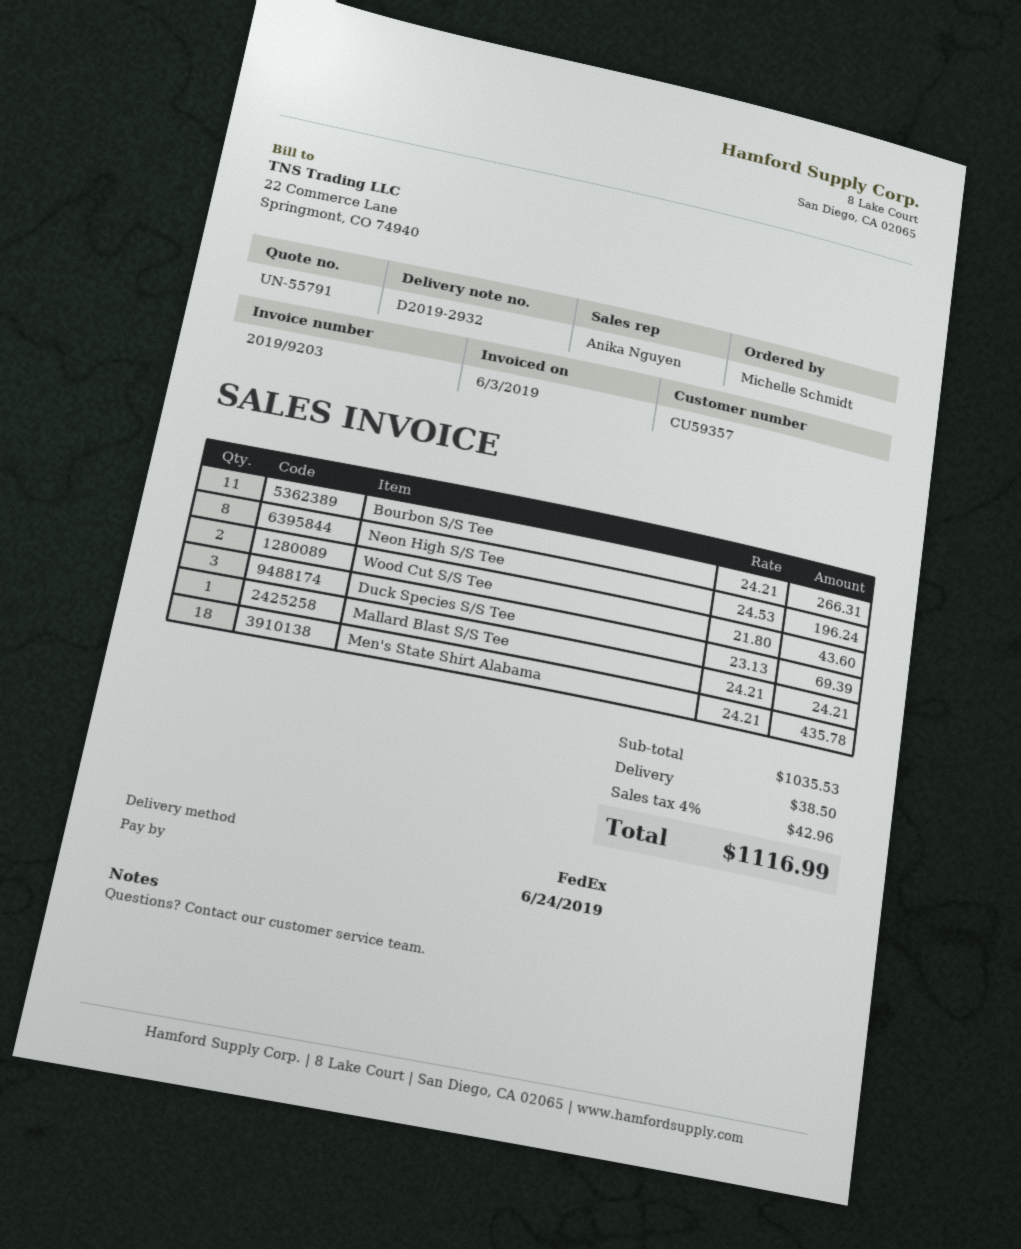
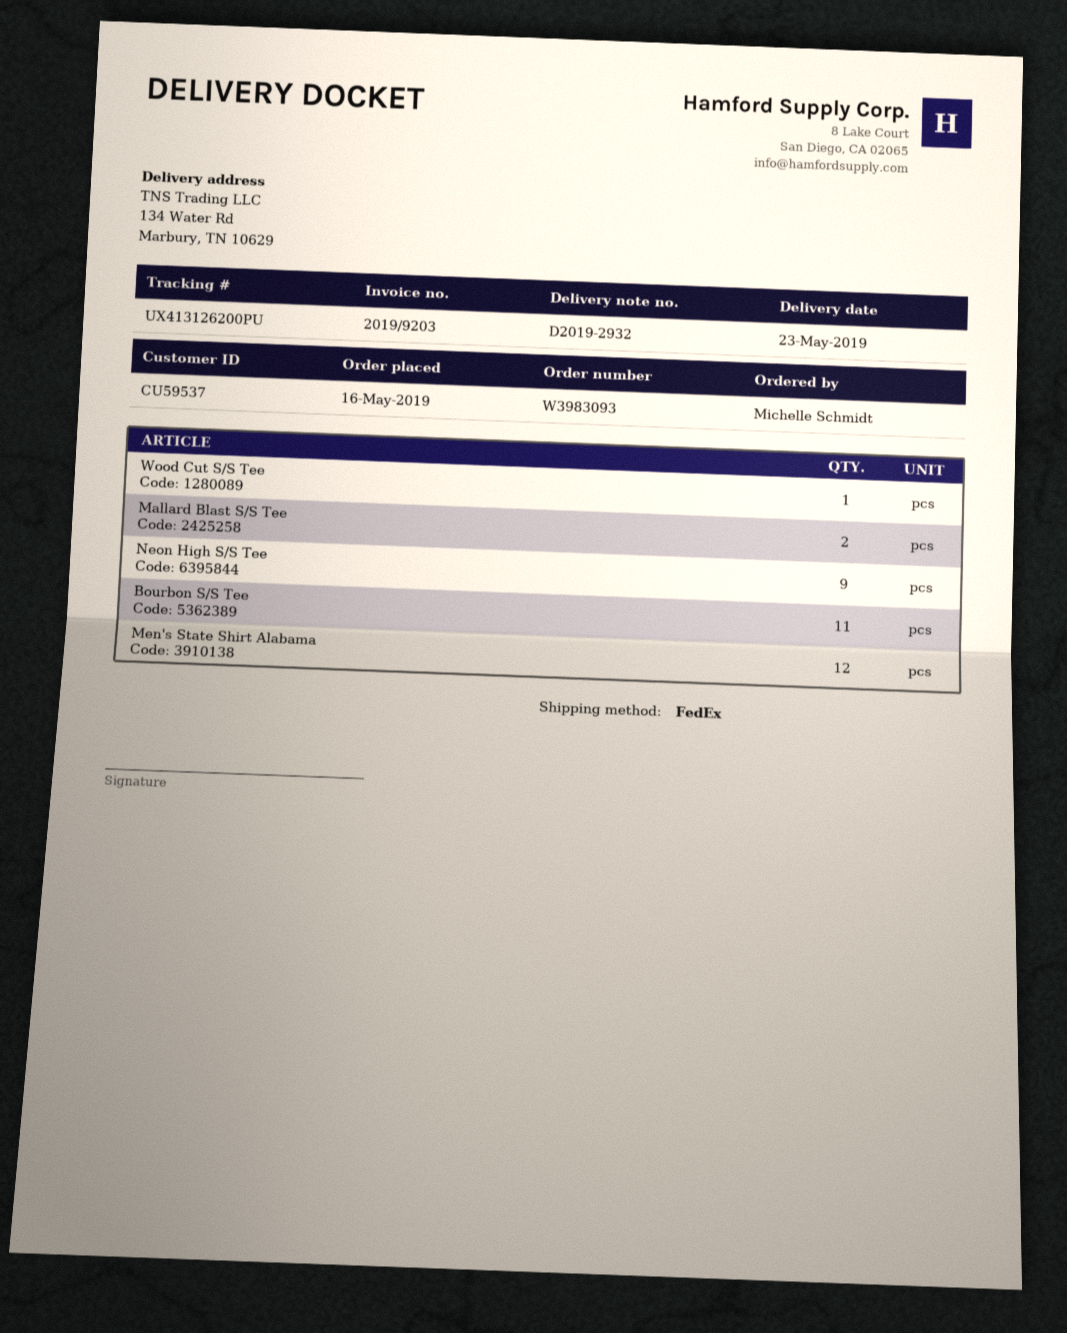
customer number: CU59357 -> CU59537
Neon High S/S Tee: 8 -> 9
Wood Cut S/S Tee: 2 -> 1
Duck Species S/S Tee: 3 -> none
Mallard Blast S/S Tee: 1 -> 2
Men's State Shirt Alabama: 18 -> 12

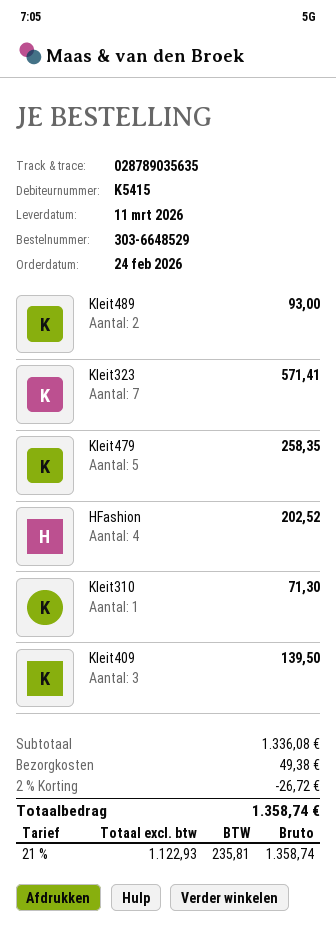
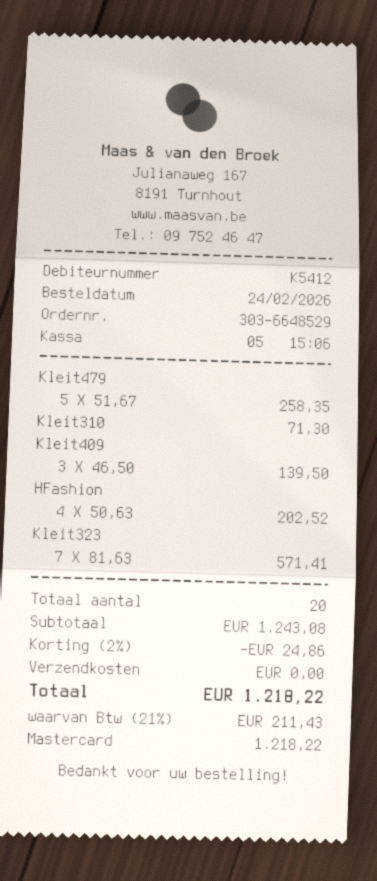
customer number: K5415 -> K5412
Kleit489: 2 for 93.00 -> none
subtotal: 1336.08 -> 1243.08
discount: 2% = 26.72 -> 2% = 24.86
shipping: 49.38 -> 0.00
tax: 21% = 235.81 -> 21% = 211.43
total: 1358.74 -> 1218.22

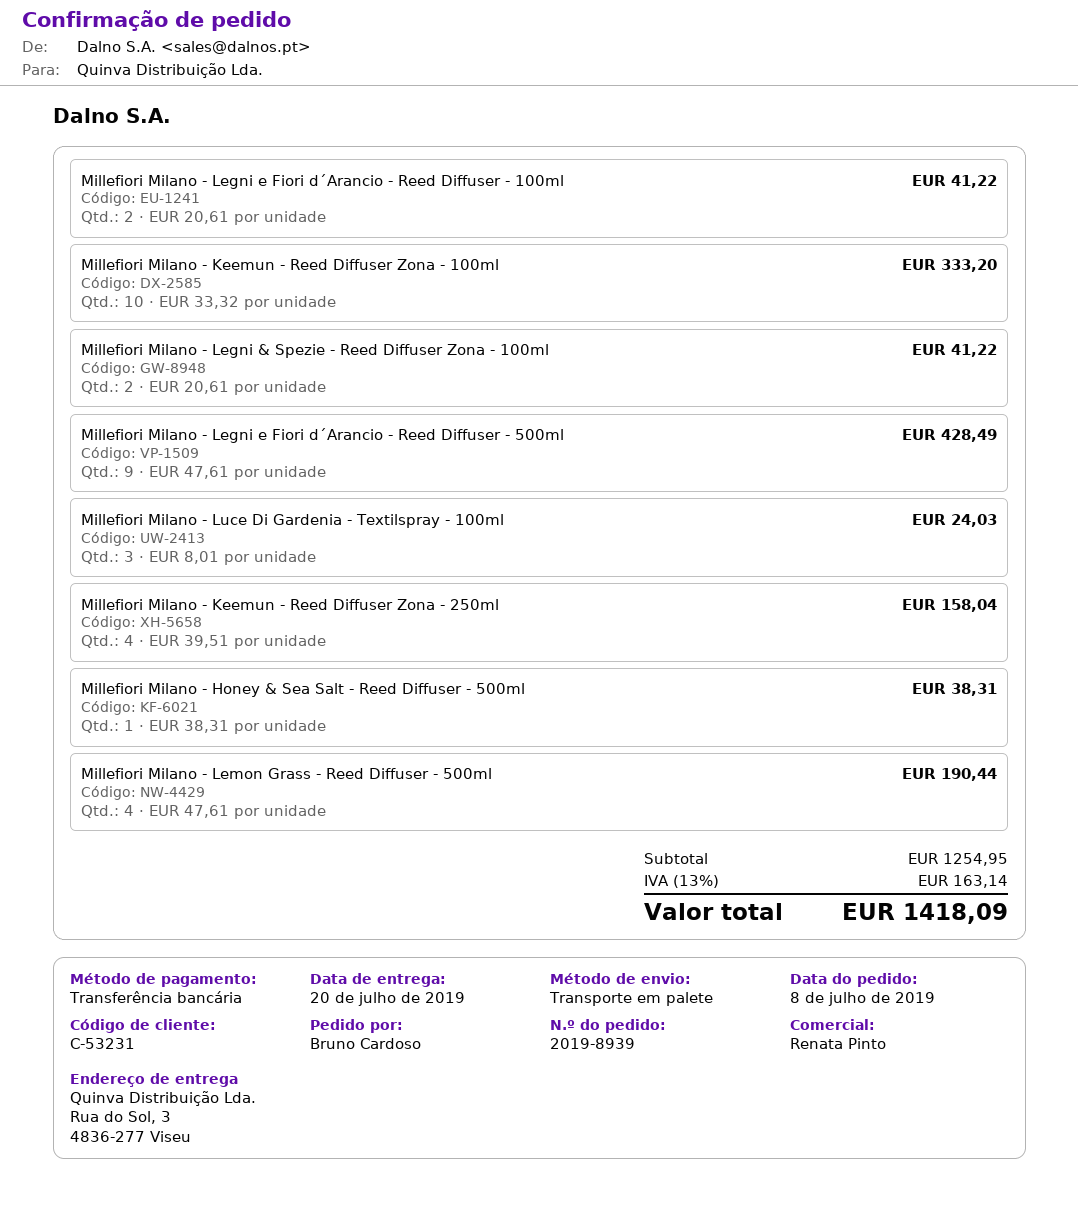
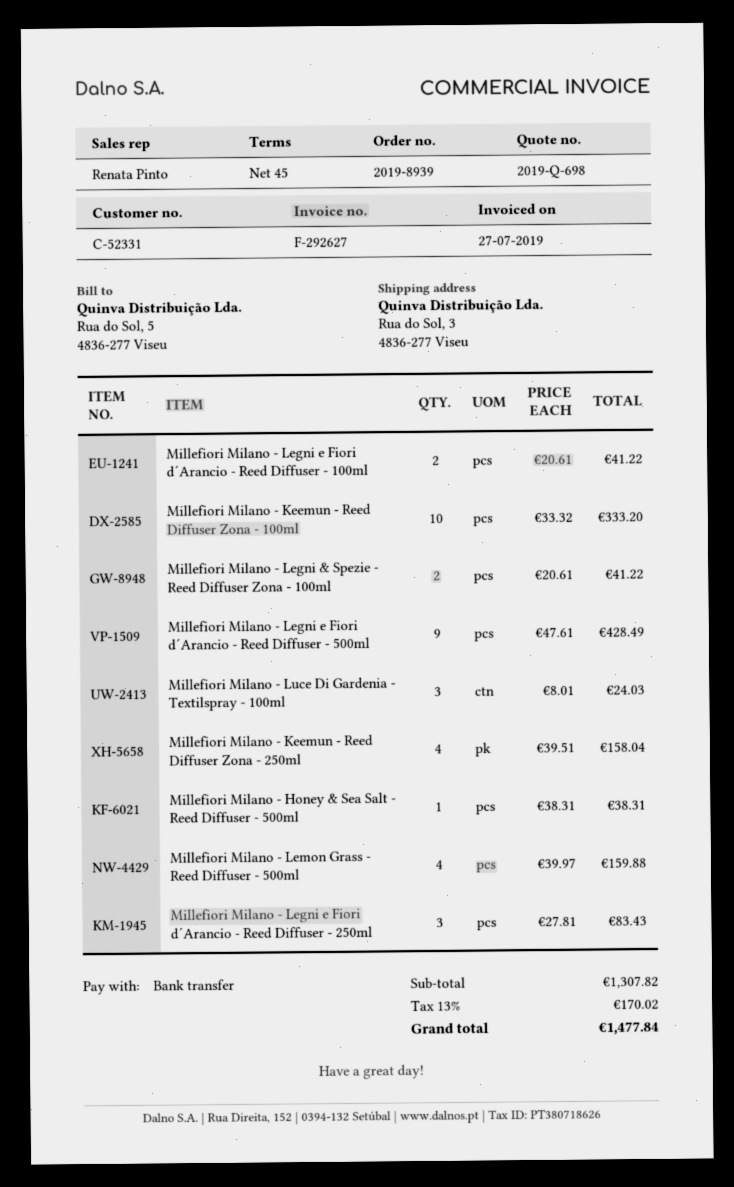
customer number: C-53231 -> C-52331
Millefiori Milano - Lemon Grass - Reed Diffuser - 500ml: 4 x 47.61 = 190.44 -> 4 x 39.97 = 159.88
Millefiori Milano - Legni e Fiori d´Arancio - Reed Diffuser - 250ml: none -> 3 x 27.81 = 83.43
subtotal: 1254.95 -> 1307.82
tax: 13% = 163.14 -> 13% = 170.02
total: 1418.09 -> 1477.84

======

### Description of the task
Omit the pictures, then print the rest of the listing above exactly.

### Written answer
customer number: CU59357 -> CU59537
Neon High S/S Tee: 8 -> 9
Wood Cut S/S Tee: 2 -> 1
Duck Species S/S Tee: 3 -> none
Mallard Blast S/S Tee: 1 -> 2
Men's State Shirt Alabama: 18 -> 12

customer number: K5415 -> K5412
Kleit489: 2 for 93.00 -> none
subtotal: 1336.08 -> 1243.08
discount: 2% = 26.72 -> 2% = 24.86
shipping: 49.38 -> 0.00
tax: 21% = 235.81 -> 21% = 211.43
total: 1358.74 -> 1218.22

customer number: C-53231 -> C-52331
Millefiori Milano - Lemon Grass - Reed Diffuser - 500ml: 4 x 47.61 = 190.44 -> 4 x 39.97 = 159.88
Millefiori Milano - Legni e Fiori d´Arancio - Reed Diffuser - 250ml: none -> 3 x 27.81 = 83.43
subtotal: 1254.95 -> 1307.82
tax: 13% = 163.14 -> 13% = 170.02
total: 1418.09 -> 1477.84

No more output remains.